つまりは操り人形の少年が、いかにして本物の人間としての少年になっていくのか?

少年時代のオーティスを演じるノア・ジュブは『ワンダー 君は太陽』『フォードVSフェラーリ』などで注目を集めている、本作のオーティスさながらの人気子役です。

恐らくはまだ幼い彼も、この役にはかなり思うところがあって演じたに相違ないでしょう。

また実父をモデルにしたジェームズを自ら演じることになったシャイア・ラブーフも、自身も大人になったことで初めて見えてくる父の内面的苦悩なども肌で理解しつつ演じられていったようです。

こうした父と子の関係性をアルマ・ハレル監督は、特に少年時代は労働者階級のコミュニティでもあるサンバレーのピンク・モーテルを主舞台に据えつつ、独創的に演出していきます。

正直、人気子役がこのようなところに住んでいることに驚きつつ、実はその場が父親の象徴にもなっていて、ではいかに少年はそこから脱出するのか? もひとつのテーマにはなっているでしょう。

またハレル監督は撮影監督ナターシャ・ブライエと細かく打ち合わせしながら、心理学的な視覚効果をもたらす映像の色彩の構築にも腐心したとのことで、こうした彼女たちの試みは、実に映画そのものをファンタスティックに照らすことにも大いに貢献しています。

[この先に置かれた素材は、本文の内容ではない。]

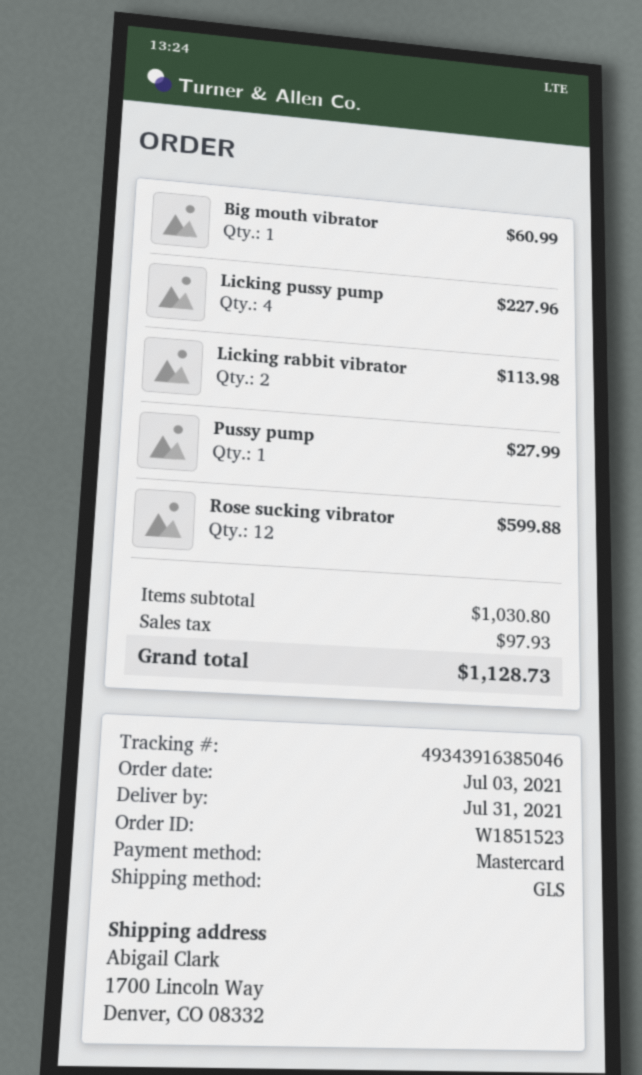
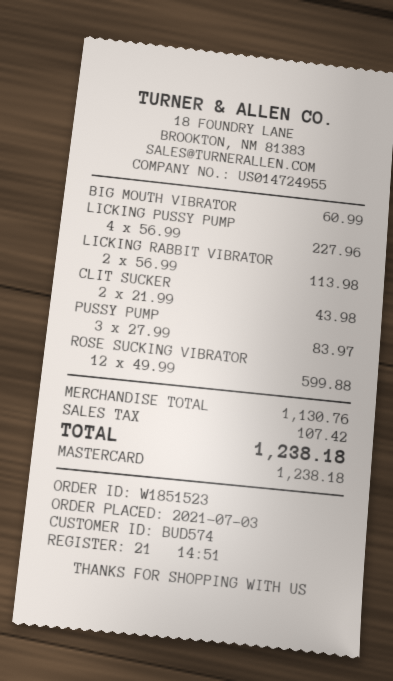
Pussy pump: 1 for 27.99 -> 3 for 83.97
CLIT SUCKER: none -> 2 for 43.98
subtotal: 1030.80 -> 1130.76
tax: 97.93 -> 107.42
total: 1128.73 -> 1238.18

さらにはモーテルの隣人である年上少女の存在によって、子どもから思春期へ突入していこうとする過程の少年の心の揺れをさりげなくも巧みに描いているあたりも、実に「少年の心をわかってらっしゃる!」と唸らされます。

子どもはいつになったら大人になるのか? 実はいつまでも大人になったふりをしている子どもなのではないか? などなど、さまざまなことを思い浮かべながら見入ってしまうヒューマン映画であり、既に世界中の映画祭などで喝采を浴びてきた秀作が、いよいよ日本上陸しました!